WHAT TO WORK ON: Go through the listing below and write out exactly the lines from the one that mentions "г. Курган, пр." through the one that mentions "none -> <div>административном", minus the pictures.

EXTRACTED MATERIAL:
*** Begin section ***

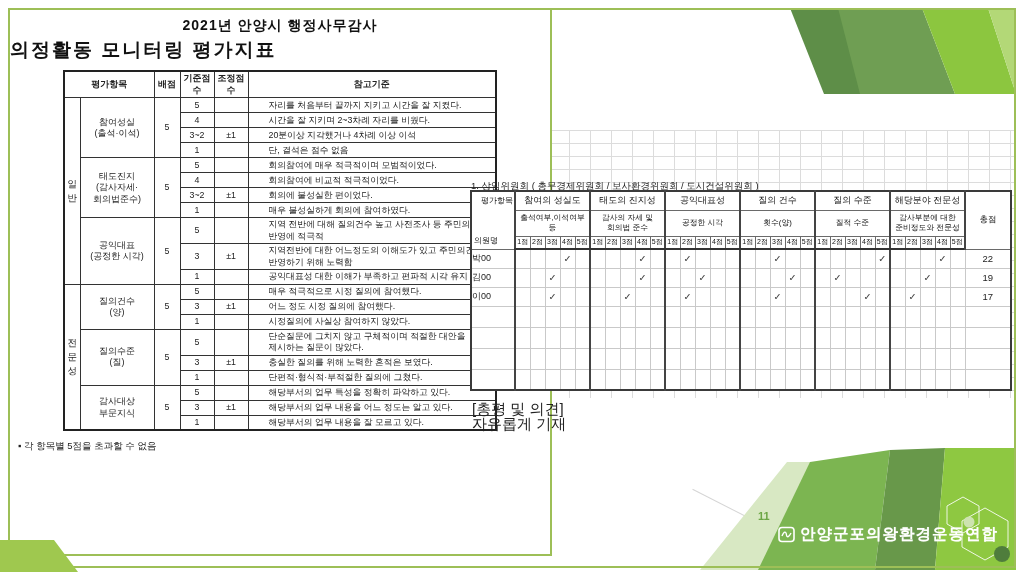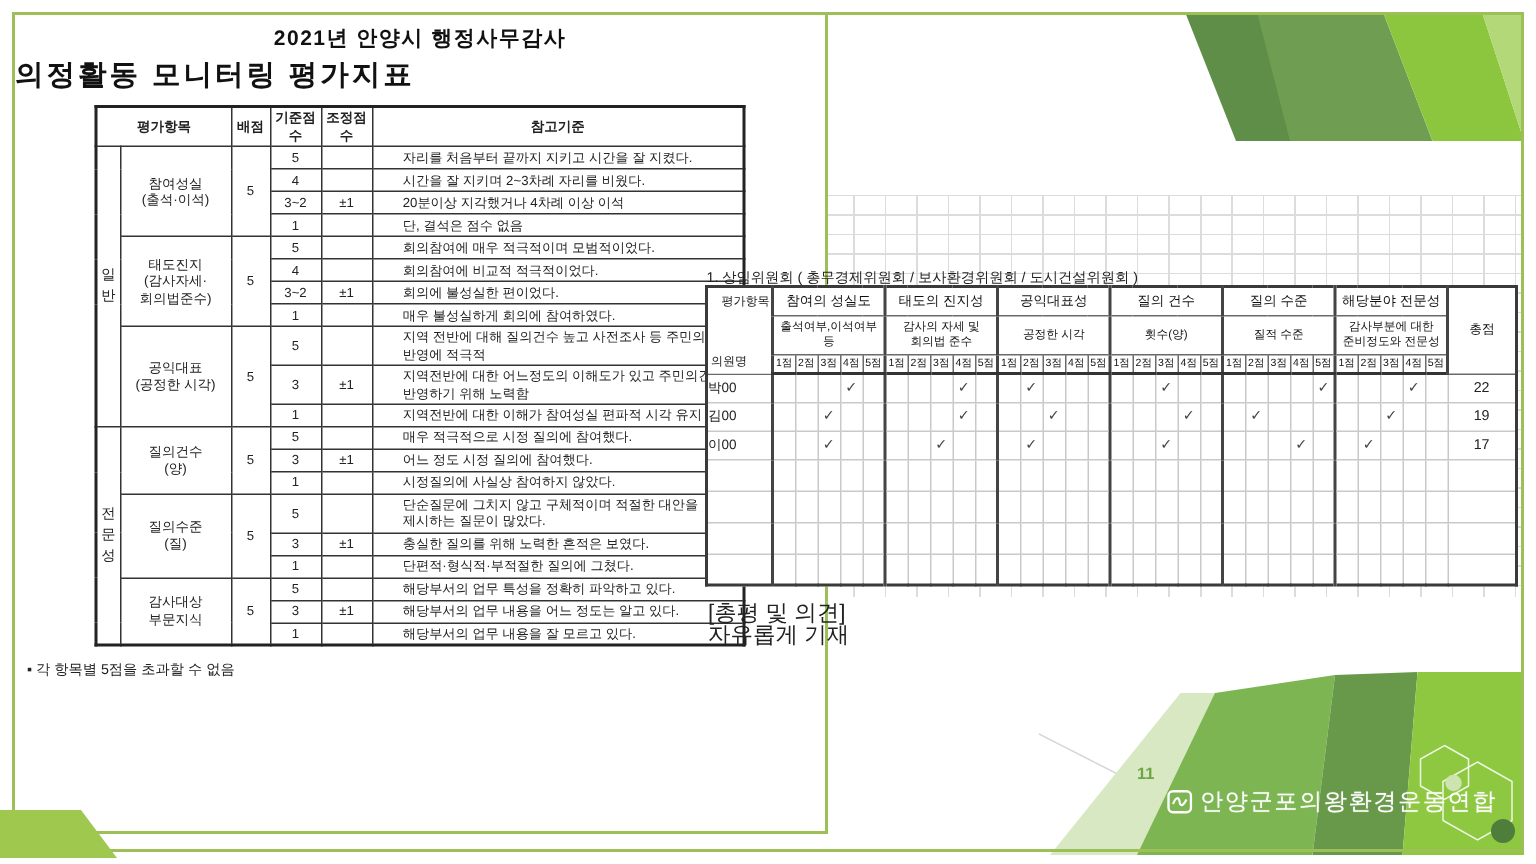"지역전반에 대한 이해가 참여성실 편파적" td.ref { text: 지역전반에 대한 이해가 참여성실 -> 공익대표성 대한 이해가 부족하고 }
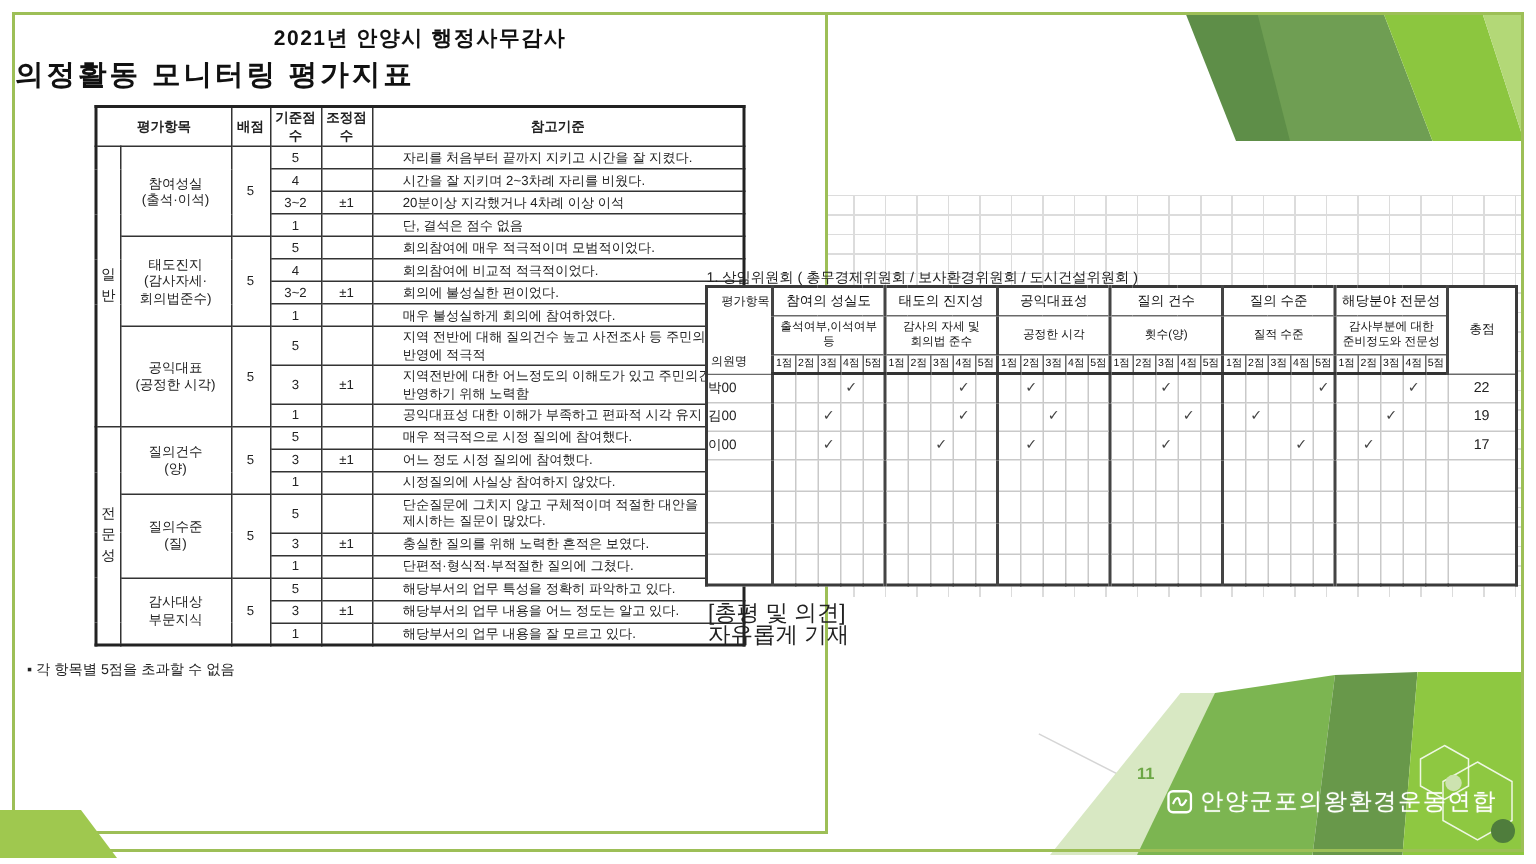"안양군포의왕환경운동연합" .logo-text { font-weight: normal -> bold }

*** End section ***
*** Begin section ***

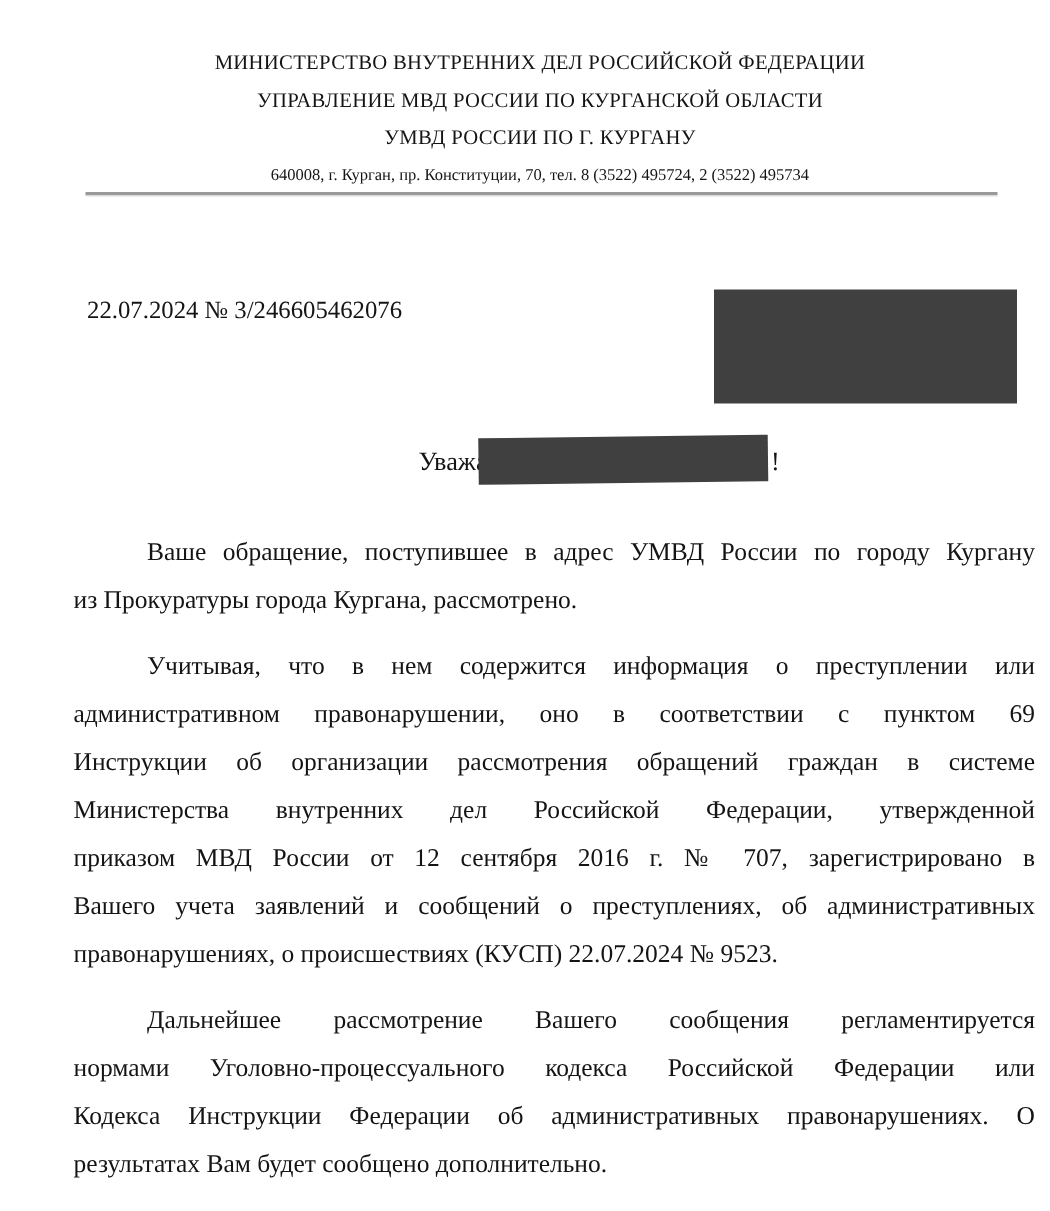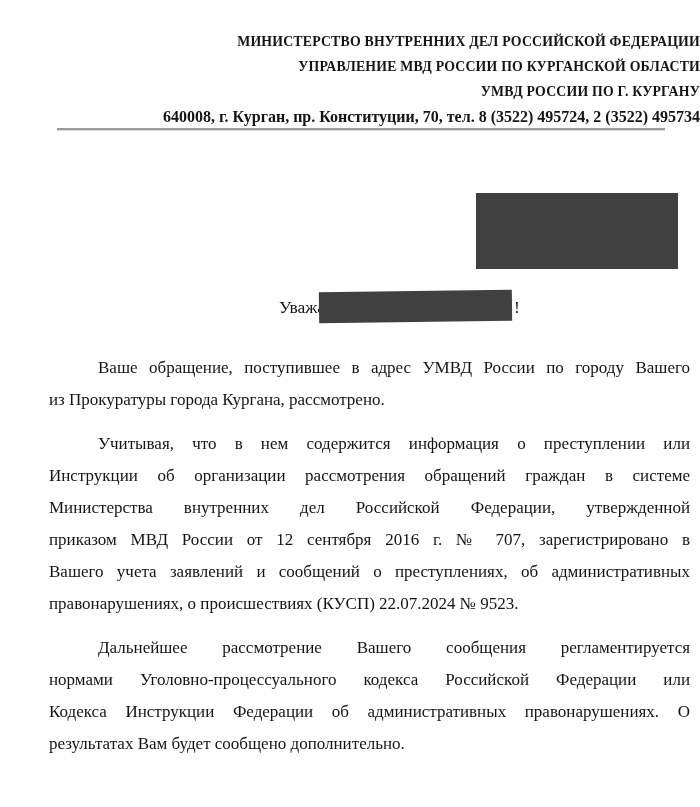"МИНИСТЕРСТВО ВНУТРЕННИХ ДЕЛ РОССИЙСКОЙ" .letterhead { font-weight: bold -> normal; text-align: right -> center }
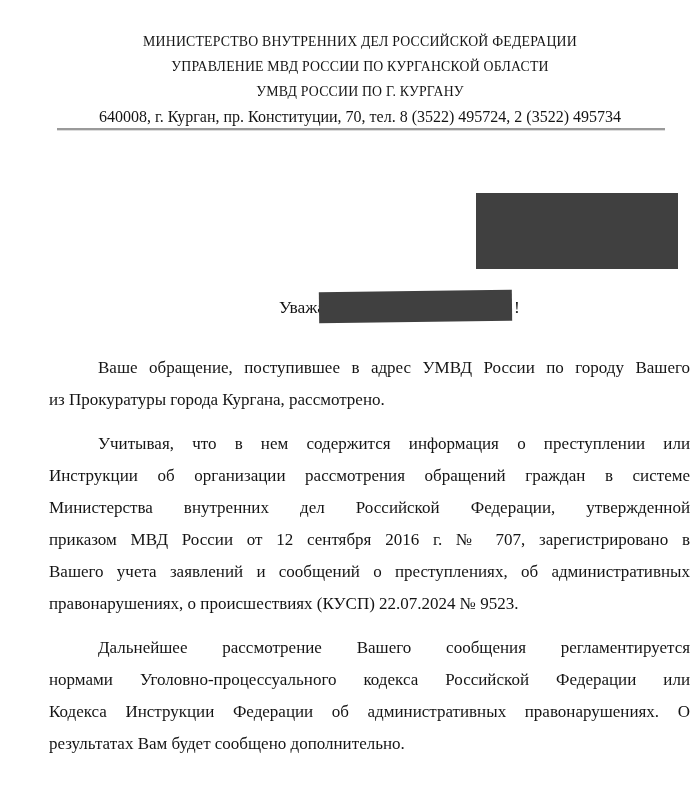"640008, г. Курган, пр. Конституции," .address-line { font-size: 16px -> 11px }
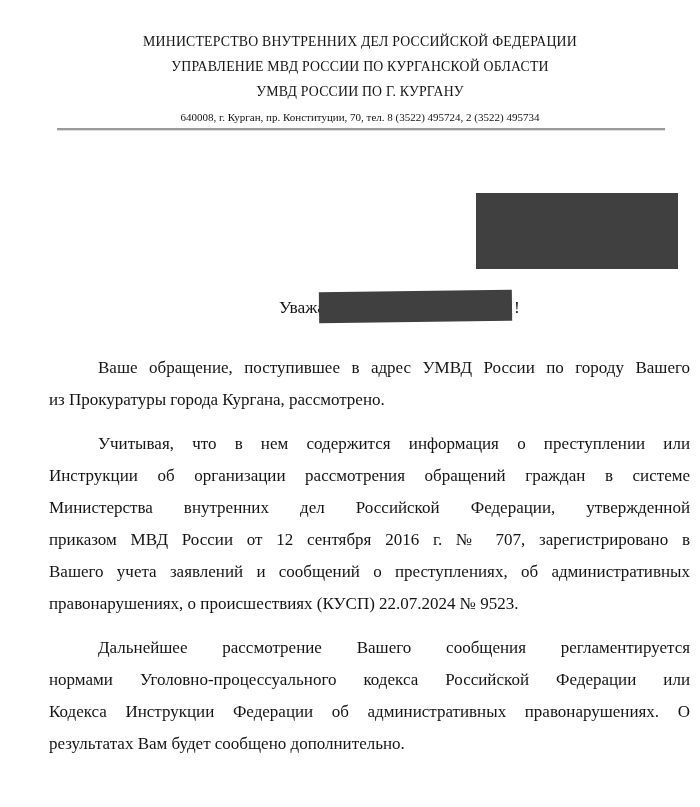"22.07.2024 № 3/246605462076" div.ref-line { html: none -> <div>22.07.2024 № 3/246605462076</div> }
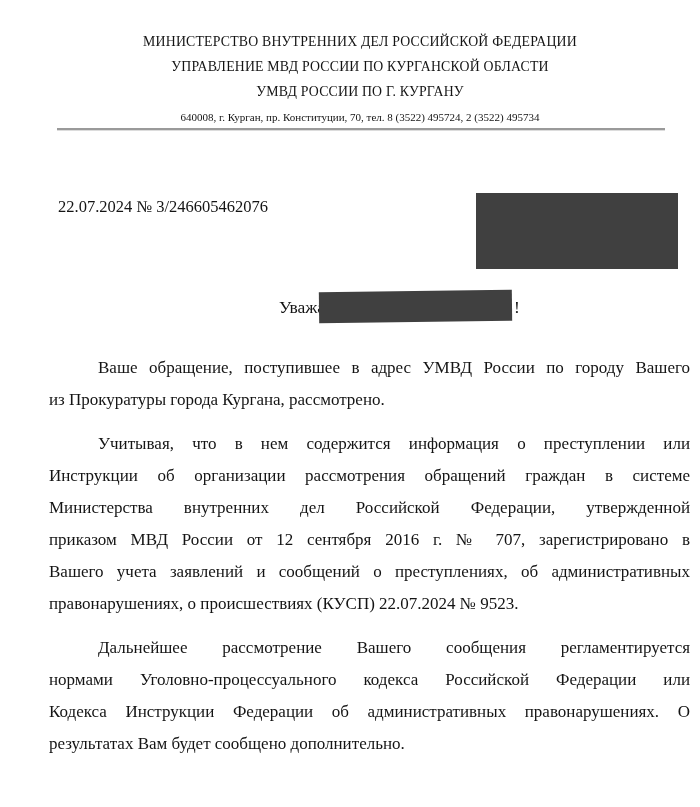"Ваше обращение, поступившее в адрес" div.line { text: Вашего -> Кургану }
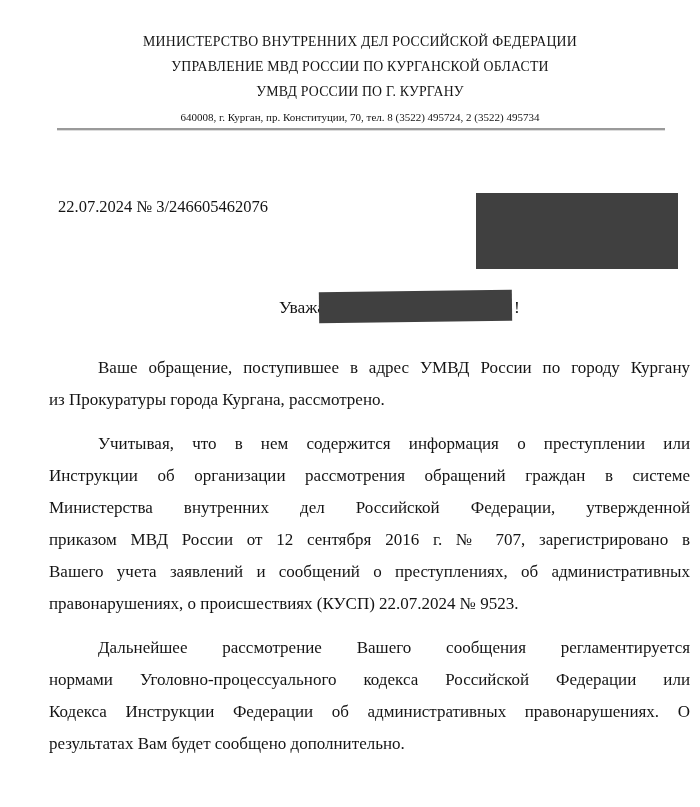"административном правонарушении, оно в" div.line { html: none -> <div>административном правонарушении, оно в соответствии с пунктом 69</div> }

*** End section ***
*** Begin section ***

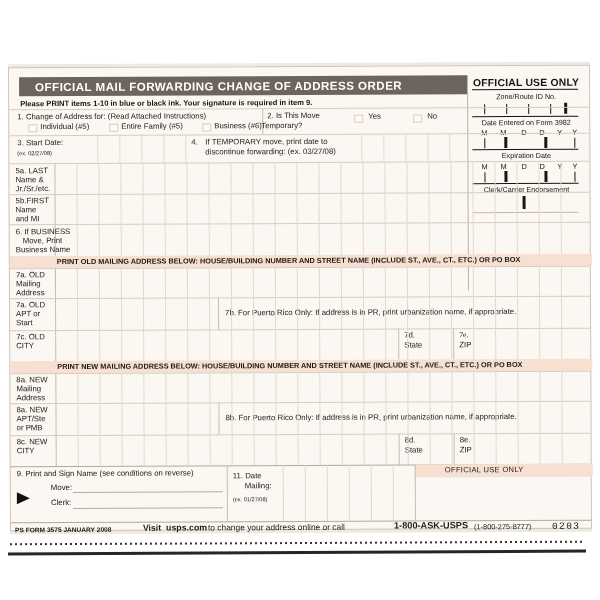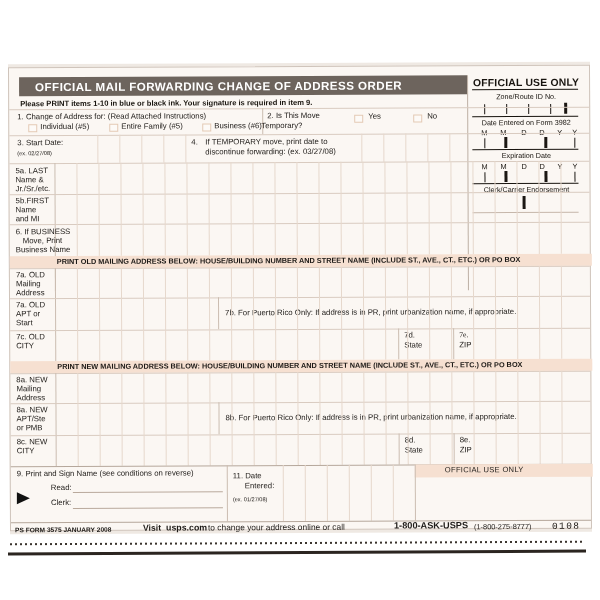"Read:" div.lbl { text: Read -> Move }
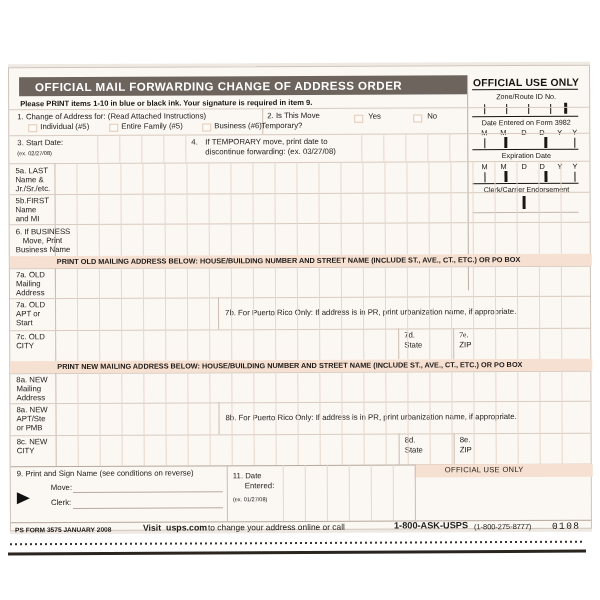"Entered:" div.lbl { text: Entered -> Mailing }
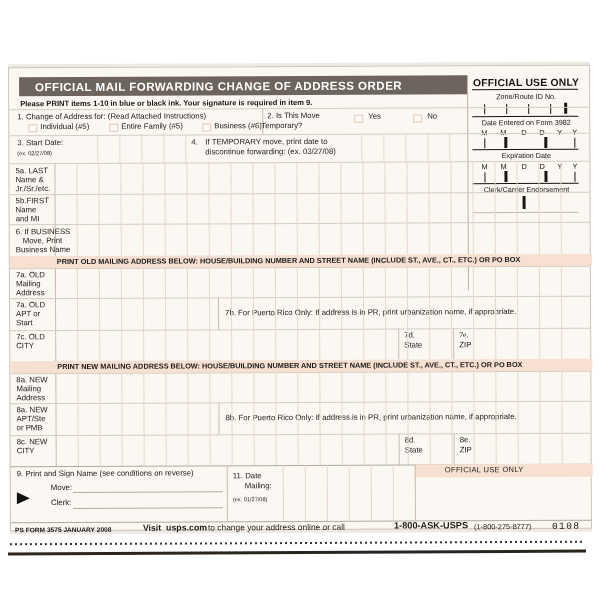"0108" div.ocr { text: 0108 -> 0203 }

*** End section ***

REPLY:
"640008, г. Курган, пр. Конституции," .address-line { font-size: 16px -> 11px }
"22.07.2024 № 3/246605462076" div.ref-line { html: none -> <div>22.07.2024 № 3/246605462076</div> }
"Ваше обращение, поступившее в адрес" div.line { text: Вашего -> Кургану }
"административном правонарушении, оно в" div.line { html: none -> <div>административном правонарушении, оно в соответствии с пунктом 69</div> }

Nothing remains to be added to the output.